Para mim, foi como ir a Roma e não ver o papa, pois Dalton Trevisan, o sumo pontífice das letras paranaenses, ficou famoso também pela invisibilidade. Recluso sistemático, não se sabe se o ermitão Dalton existe ou é ficção. Modo de dizer. Miguel Sanches Neto, um novo valor que se alevanta no Sul, uma vez me garantiu que costuma bater em seus umbrais, e que ele lhe abre a porta, numa prova inequívoca de que sua existência é real, embora escondida a sete chaves da curiosidade pública. 

Esse ourives de palavras - um gênio minimalista - foge do assédio como o diabo da cruz. E nisso faz lembrar o finado Scott Fitzgerald, quando dizia que não podia suportar a visita de celtas, ingleses, políticos, estrangeiros, virginianos, lojistas, intermediários em geral, todos os escritores (evitava os escritores com o maior cuidado, porque eles podem perpetuar a agitação e o desassossego melhor do que ninguém) - e todas as classes como classes, a maioria delas pelos seus membros... 

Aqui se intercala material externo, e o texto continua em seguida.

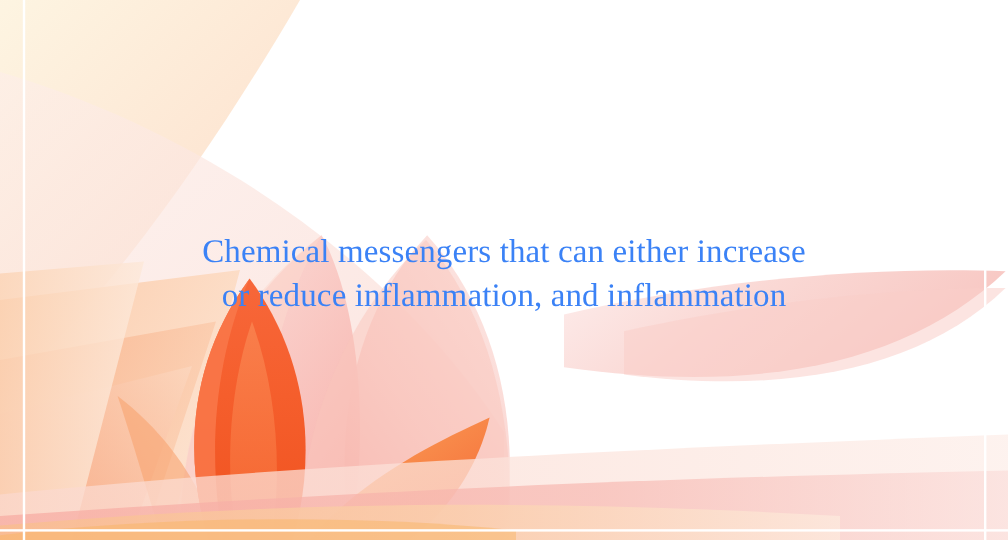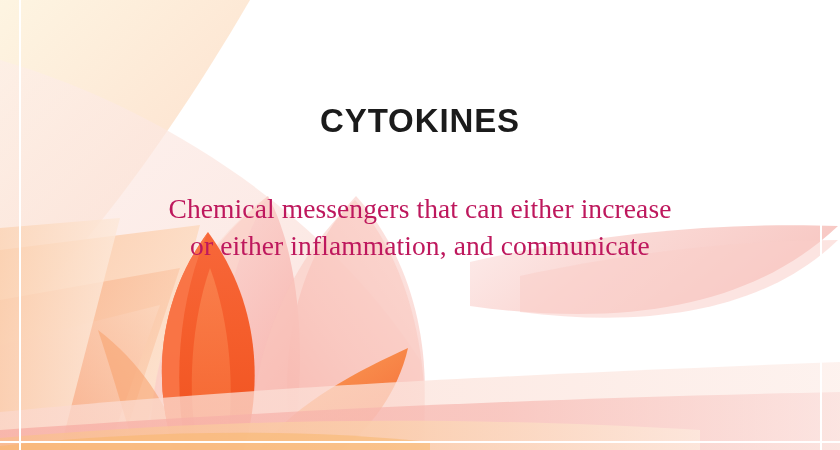--- a/index.html
+++ b/index.html
@@ -184,7 +184,6 @@
   </svg>
 
   <div id="content">
-    <div id="slide-title">CYTOKINES</div>
 
     <div id="slide-body">
       <span class="body-line">Chemical messengers that can either increase</span>

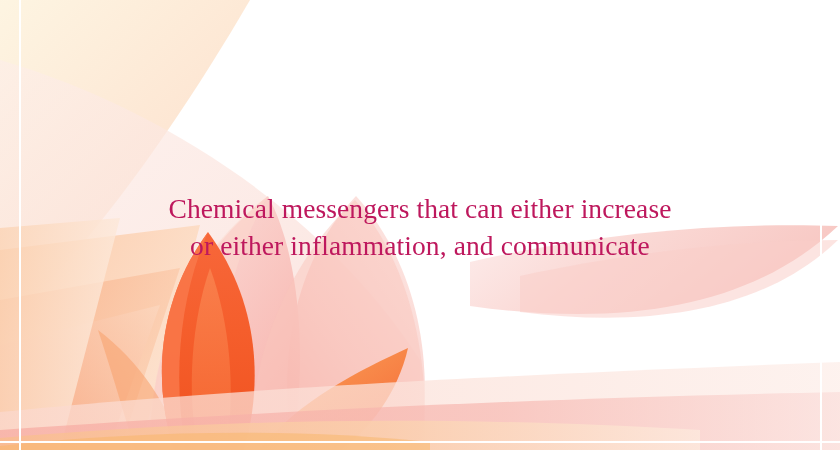--- a/index.html
+++ b/index.html
@@ -51,7 +51,7 @@
     font-family: "Liberation Serif", serif;
     font-size: 27.5px;
     line-height: 37px;
-    color: #be185d;
+    color: #3b82f6;
     letter-spacing: 0.1px;
   }
   #slide-body .body-line {

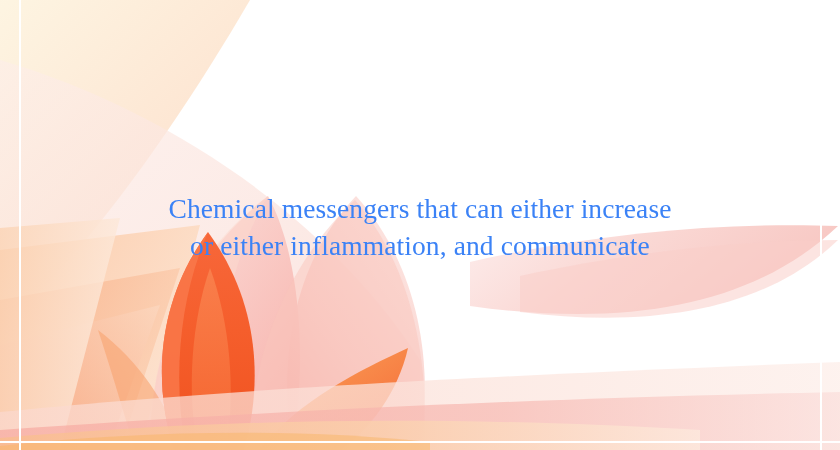--- a/index.html
+++ b/index.html
@@ -187,7 +187,7 @@
 
     <div id="slide-body">
       <span class="body-line">Chemical messengers that can either increase</span>
-      <span class="body-line">or either inflammation, and communicate</span>
+      <span class="body-line">or reduce inflammation, and inflammation</span>
     </div>
   </div>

Seja lá qual tenha sido o motivo, o certo é que o criador de O vampiro de Curitiba não foi à feira. Ainda assim, a praça atraiu de poetas a loucos. Nenhum dos autores convidados conseguiu causar mais impacto do que uma mendiga. Esta roubou a cena diante de uma mesa de autógrafos, ao bradar, insistentemente: ''Senhor vereador, eu quero uma saia nova!''. Acabou sendo tratada respeitosamente. Aí dei razão a Rita Lee: em Curitiba há uma gente bem educada, sim senhora!